_Aim of the exercise_: A faithful, complete copy of the entries below is required, with images removed.

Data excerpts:
==================================================
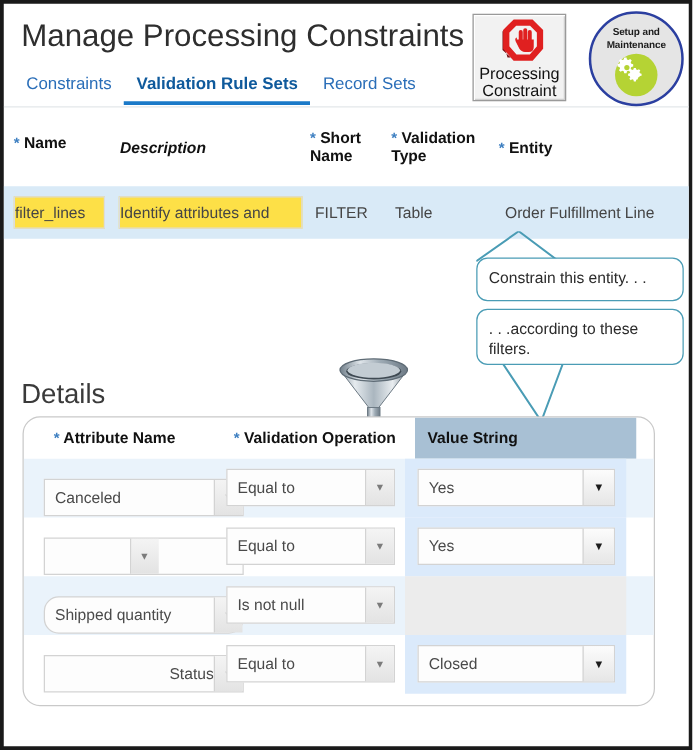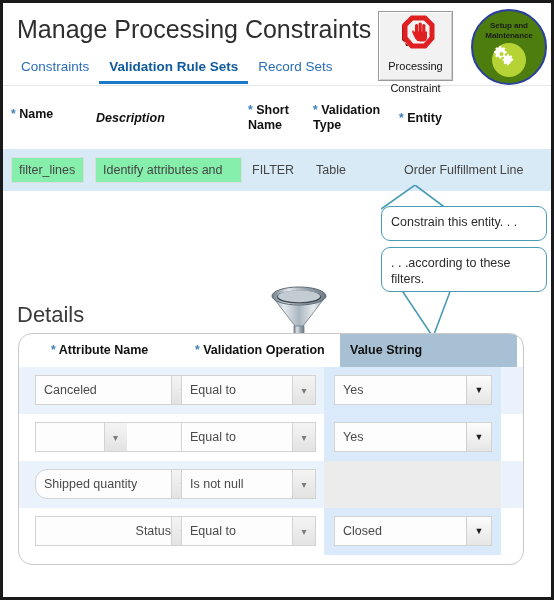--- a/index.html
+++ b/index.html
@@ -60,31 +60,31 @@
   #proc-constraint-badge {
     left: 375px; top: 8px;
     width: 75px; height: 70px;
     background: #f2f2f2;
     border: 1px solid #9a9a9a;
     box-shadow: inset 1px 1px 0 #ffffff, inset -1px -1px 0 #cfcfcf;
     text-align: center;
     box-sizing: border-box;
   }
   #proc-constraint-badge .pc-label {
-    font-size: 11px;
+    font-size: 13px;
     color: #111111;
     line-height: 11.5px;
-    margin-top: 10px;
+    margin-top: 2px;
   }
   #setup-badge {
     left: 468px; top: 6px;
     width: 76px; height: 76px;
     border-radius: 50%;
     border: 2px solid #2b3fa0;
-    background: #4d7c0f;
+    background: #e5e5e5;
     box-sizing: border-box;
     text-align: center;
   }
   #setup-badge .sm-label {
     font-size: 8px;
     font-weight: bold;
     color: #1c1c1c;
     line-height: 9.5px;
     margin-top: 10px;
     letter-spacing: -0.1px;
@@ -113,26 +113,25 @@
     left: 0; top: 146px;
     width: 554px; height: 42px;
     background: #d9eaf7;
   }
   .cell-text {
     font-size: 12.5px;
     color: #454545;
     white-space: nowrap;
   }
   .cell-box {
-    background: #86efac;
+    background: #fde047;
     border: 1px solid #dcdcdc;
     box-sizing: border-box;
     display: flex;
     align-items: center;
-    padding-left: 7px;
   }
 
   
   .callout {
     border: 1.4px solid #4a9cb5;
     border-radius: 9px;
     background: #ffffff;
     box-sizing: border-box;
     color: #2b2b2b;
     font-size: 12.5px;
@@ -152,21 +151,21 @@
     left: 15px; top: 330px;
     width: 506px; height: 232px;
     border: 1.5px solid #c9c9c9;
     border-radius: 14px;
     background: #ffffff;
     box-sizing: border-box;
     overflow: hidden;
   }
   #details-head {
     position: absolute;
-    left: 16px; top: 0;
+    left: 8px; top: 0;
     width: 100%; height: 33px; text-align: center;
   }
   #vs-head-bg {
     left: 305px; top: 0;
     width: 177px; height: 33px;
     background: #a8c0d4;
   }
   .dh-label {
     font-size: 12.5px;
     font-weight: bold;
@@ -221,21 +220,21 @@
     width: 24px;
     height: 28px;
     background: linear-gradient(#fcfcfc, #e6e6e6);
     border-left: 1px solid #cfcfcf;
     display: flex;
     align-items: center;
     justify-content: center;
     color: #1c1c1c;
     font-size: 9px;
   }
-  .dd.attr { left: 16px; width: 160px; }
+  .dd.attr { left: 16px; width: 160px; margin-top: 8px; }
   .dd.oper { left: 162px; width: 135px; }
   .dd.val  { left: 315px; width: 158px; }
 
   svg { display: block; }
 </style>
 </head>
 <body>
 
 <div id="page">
==================================================
_Exercise answer_:
--- a/index.html
+++ b/index.html
@@ -60,31 +60,31 @@
   #proc-constraint-badge {
     left: 375px; top: 8px;
     width: 75px; height: 70px;
     background: #f2f2f2;
     border: 1px solid #9a9a9a;
     box-shadow: inset 1px 1px 0 #ffffff, inset -1px -1px 0 #cfcfcf;
     text-align: center;
     box-sizing: border-box;
   }
   #proc-constraint-badge .pc-label {
-    font-size: 11px;
+    font-size: 13px;
     color: #111111;
     line-height: 11.5px;
-    margin-top: 10px;
+    margin-top: 2px;
   }
   #setup-badge {
     left: 468px; top: 6px;
     width: 76px; height: 76px;
     border-radius: 50%;
     border: 2px solid #2b3fa0;
-    background: #4d7c0f;
+    background: #e5e5e5;
     box-sizing: border-box;
     text-align: center;
   }
   #setup-badge .sm-label {
     font-size: 8px;
     font-weight: bold;
     color: #1c1c1c;
     line-height: 9.5px;
     margin-top: 10px;
     letter-spacing: -0.1px;
@@ -113,26 +113,25 @@
     left: 0; top: 146px;
     width: 554px; height: 42px;
     background: #d9eaf7;
   }
   .cell-text {
     font-size: 12.5px;
     color: #454545;
     white-space: nowrap;
   }
   .cell-box {
-    background: #86efac;
+    background: #fde047;
     border: 1px solid #dcdcdc;
     box-sizing: border-box;
     display: flex;
     align-items: center;
-    padding-left: 7px;
   }
 
   
   .callout {
     border: 1.4px solid #4a9cb5;
     border-radius: 9px;
     background: #ffffff;
     box-sizing: border-box;
     color: #2b2b2b;
     font-size: 12.5px;
@@ -152,21 +151,21 @@
     left: 15px; top: 330px;
     width: 506px; height: 232px;
     border: 1.5px solid #c9c9c9;
     border-radius: 14px;
     background: #ffffff;
     box-sizing: border-box;
     overflow: hidden;
   }
   #details-head {
     position: absolute;
-    left: 16px; top: 0;
+    left: 8px; top: 0;
     width: 100%; height: 33px; text-align: center;
   }
   #vs-head-bg {
     left: 305px; top: 0;
     width: 177px; height: 33px;
     background: #a8c0d4;
   }
   .dh-label {
     font-size: 12.5px;
     font-weight: bold;
@@ -221,21 +220,21 @@
     width: 24px;
     height: 28px;
     background: linear-gradient(#fcfcfc, #e6e6e6);
     border-left: 1px solid #cfcfcf;
     display: flex;
     align-items: center;
     justify-content: center;
     color: #1c1c1c;
     font-size: 9px;
   }
-  .dd.attr { left: 16px; width: 160px; }
+  .dd.attr { left: 16px; width: 160px; margin-top: 8px; }
   .dd.oper { left: 162px; width: 135px; }
   .dd.val  { left: 315px; width: 158px; }
 
   svg { display: block; }
 </style>
 </head>
 <body>
 
 <div id="page">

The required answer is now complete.